山掃除が順調だ、という知らせを受け取りマサヨシはほっと息を吐く。
「ジャック、そろそろメンバーは集まったか?」
昼下がり、白銀の片隅で、マサヨシとジャックは向かい合って飲んでいる。もっとも、マサヨシが飲んでいるのはただの水だ。
「ええ、そりゃ、義勇軍だったメンバーは職にあぶれてますからな」
「金なら出す。とにかく、まずは、ええと、名前を決めてなかった。『ジャック傭兵団』でいい?」
「いやです」
狐顔がしかめられる。
「シンプルに『トリョラ傭兵団』でいいでしょう」
「そう? とにかく、ジャック率いるその傭兵団に、山賊狩りをしてもらいたいんだ。特に新しくうちの領地になった村の周辺をね。戦争直後だし、雨の後の筍なみににょきにょき山賊が出てきてるはずだから」
「治安維持ってことですな。別にいいですが、支払いの方は?」
「出すよ。例のファンドからね。そりゃそうでしょ」
そこで、ぐっとジャックが顔を寄せてくる。ジャックの持っていたグラスの酒がこぼれかけるが、気にもしない。
「そこですよ、気になるのは」
「ジャック。ここだけの話、例のタイロンに先に粗方間引いてもらっている。その知らせをもらった」
「そんなことはいいです。俺が気になるのはですな、そのファンドとやらの金が、おそらくどこからも集まっていないだろうという点です」
「鋭い」
苦笑して、マサヨシは背もたれを軋ませながら大いに身を引く。
「けど、金は払うよ」
「どうやって?」
「俺の身銭プラス借金だね。具体的には、白銀を借金のカタにして借りれるだけ借りる」
「何のために」
少しだけ目を泳がせてから、マサヨシは水に口をつける。
「マサヨシさん、本当に、それじゃあただの時間稼ぎです」
そう言われて、ようやくマサヨシはグラスから口を放す。
「分かってるよ。ねえ、ジャック、必要なのは、皆が俺に金を出してくれることだ。けど、彼らは慈善事業じゃあない。痩せて今にも倒れそうな馬には賭けない」
「でしょうな」
「つまり必要なのは信用だよ。その馬がすばらしい足を持っていて、レースに必ず勝てると思い込ませれば誰もが争って金をその馬に賭ける。このギャンブルの特別なところは、その金を一度全部俺が預かることさ」
「その金を使って、どうするつもりですか?」
「決まってるでしょ、その大金で遠くから素晴らしい馬を買うんだよ。で、実際に勝つ」
「馬を買うのに金を使っては、賭けた連中に金を払えんでしょう」
「返さずに、その次のレースにそのまま賭けてもらうさ。現に素晴らしい馬がいるんだ」
「ガタリ商会が投資を決定したという話を流したのも、その一環ですかな?」
「そうとも。山掃除を、先に非正規に済ませておくのもね。俺が金を出したことは、全て素晴らしくスムーズに、大きな成果を出していく。そう思わせないといけない」
「うまくいくと思ってるんですか」
ジャックの視線は鋭いものではなく、むしろ痛ましいものを見ているかのようなものだ。
「金だよ。金がいるんだ。先に使わないと、入ってこない」
「そんな使い方をしても、見合うだけの額が入ってくるとは思えませんよ」
「まあ、ね。ただ、他に方法があるかい? どうせ、それをしなきゃ俺の首は括られるんだ」
「けど、それをやって話を大きくするだけ大きくしてから破綻した時に、マサヨシさんに後始末ができますか?」
「できない。
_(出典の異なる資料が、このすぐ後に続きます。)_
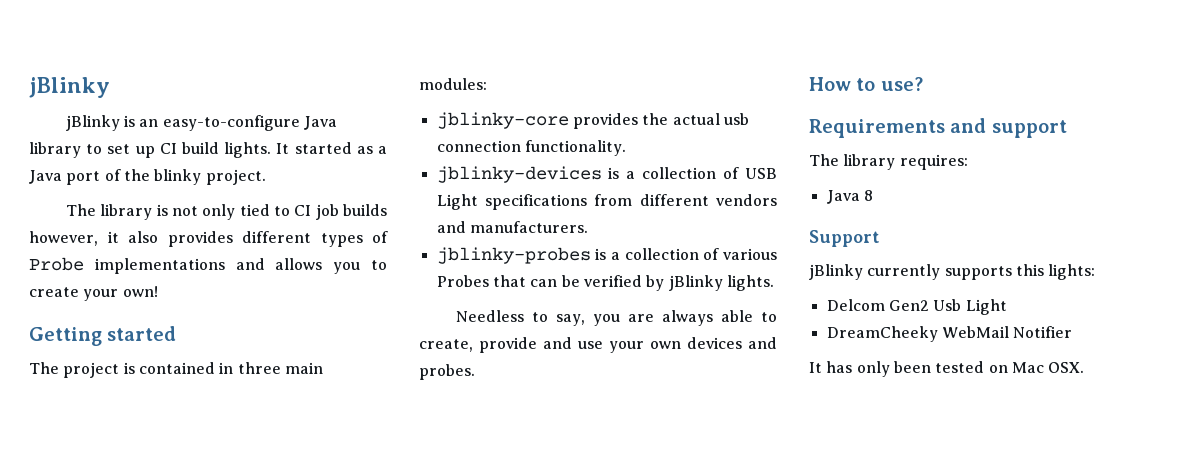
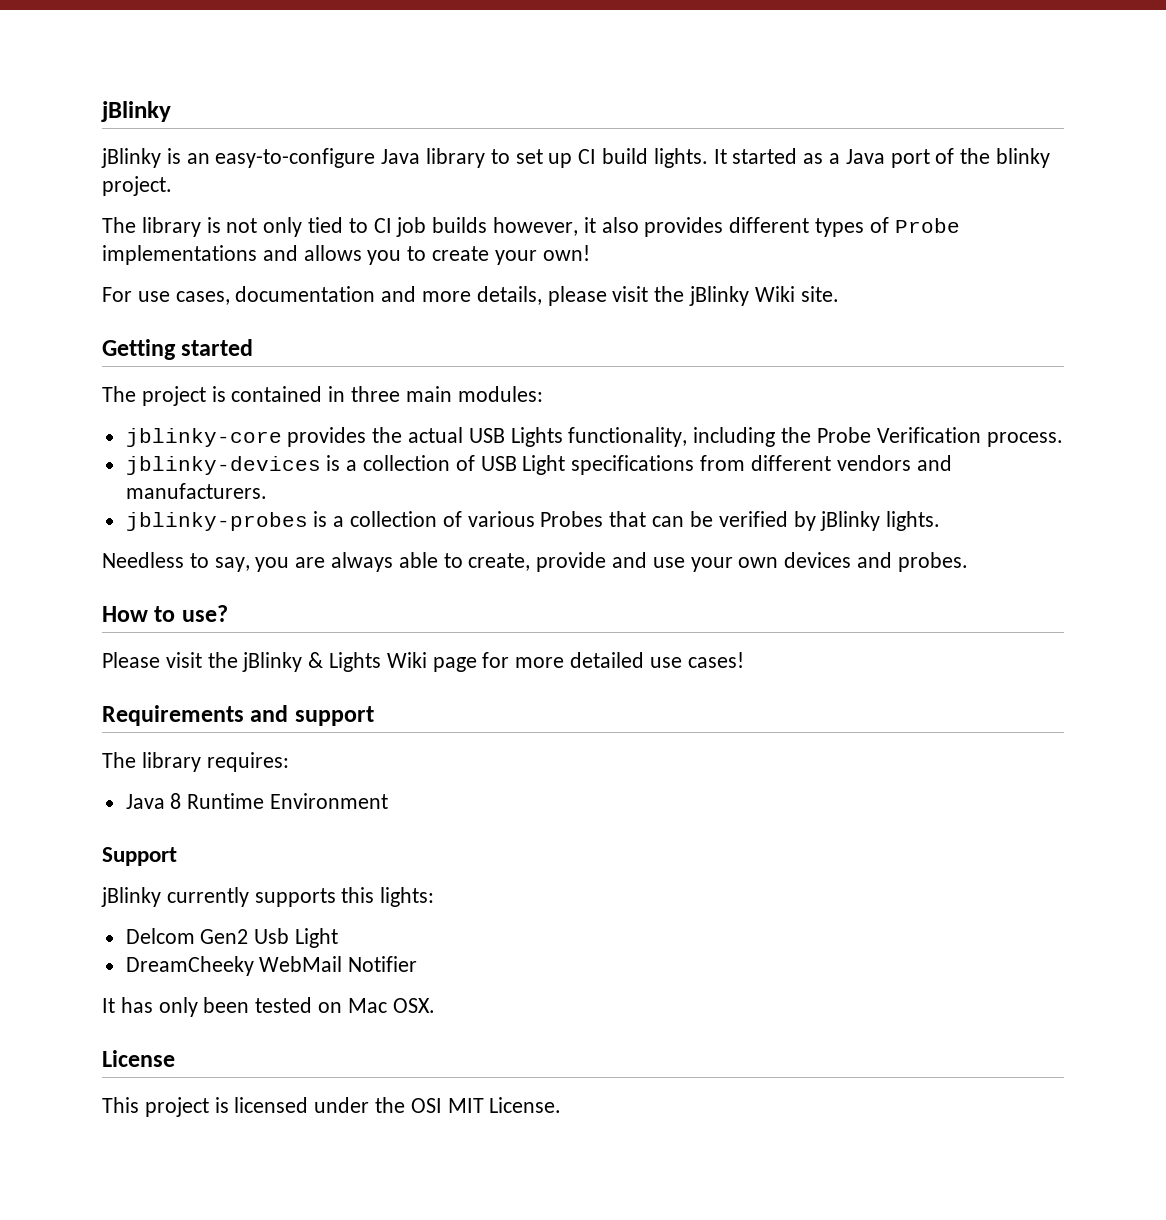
(158, 291) none -> [102,286,839,306] // For use cases, documentation and more details, please visit the jBlinky Wiki site.
[723,113,749,125] [436,140,626,156] usb connection functionality. -> [468,427,1063,447] USB Lights functionality, including the Probe Verification process.
(923, 84) none -> [102,652,744,672] // Please visit the jBlinky & Lights Wiki page for more detailed use cases!
(873, 195) none -> [187,793,389,809] Runtime Environment
(1085, 367) none -> [102,1050,175,1067] [102,1097,562,1117] // License // This project is licensed under the OSI MIT License.

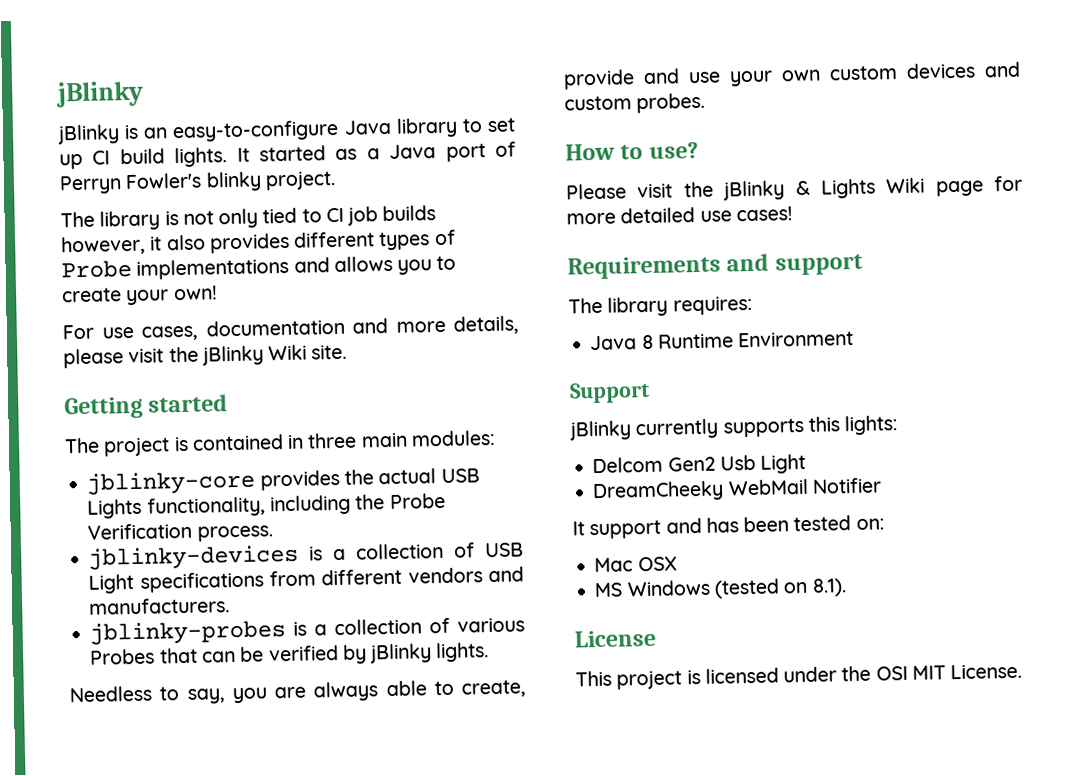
[960,148,991,164] the -> [59,172,203,195] Perryn Fowler's
(779, 562) none -> [829,65,898,81] custom
(893, 560) none -> [564,95,632,111] custom
[120,997,435,1017] has only been tested on Mac OSX. -> [589,515,885,540] [594,556,677,573] [594,578,847,599] support and has been tested on: // Mac OSX // MS Windows (tested on 8.1).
絶対に無理だ。俺が長く生きようとすればするほど、死ぬときに迷惑をかける人の数も、迷惑自体の量も桁違いに膨れ上がっていく」
ゆっくりと、マサヨシはジャックに顔を近づけ、声は囁きに近くなる。
「ジャック、だから、それで大勢のトリョラの住民が巻き込まれるのを避けたいなら、今ここで」
挑戦的でもなければ自嘲も含んでいない、冷静な観察者の顔をして、じっと乾いた瞳でジャックを見据えながら、
「俺を殺すしかない、ジャック」
「マサヨシさん」
まるで実際に短剣を指されたかのように、ジャックの顔が歪む。
「あんたは」
「貧乏暇無しだ。金がいる。じゃあ、頼むよ」
ぽん、とジャックの肩を叩くと、マサヨシは立ち上がって多少ふらつきながら白銀を出て行く。
その後姿を、ジャックは沈痛な表情で見守る。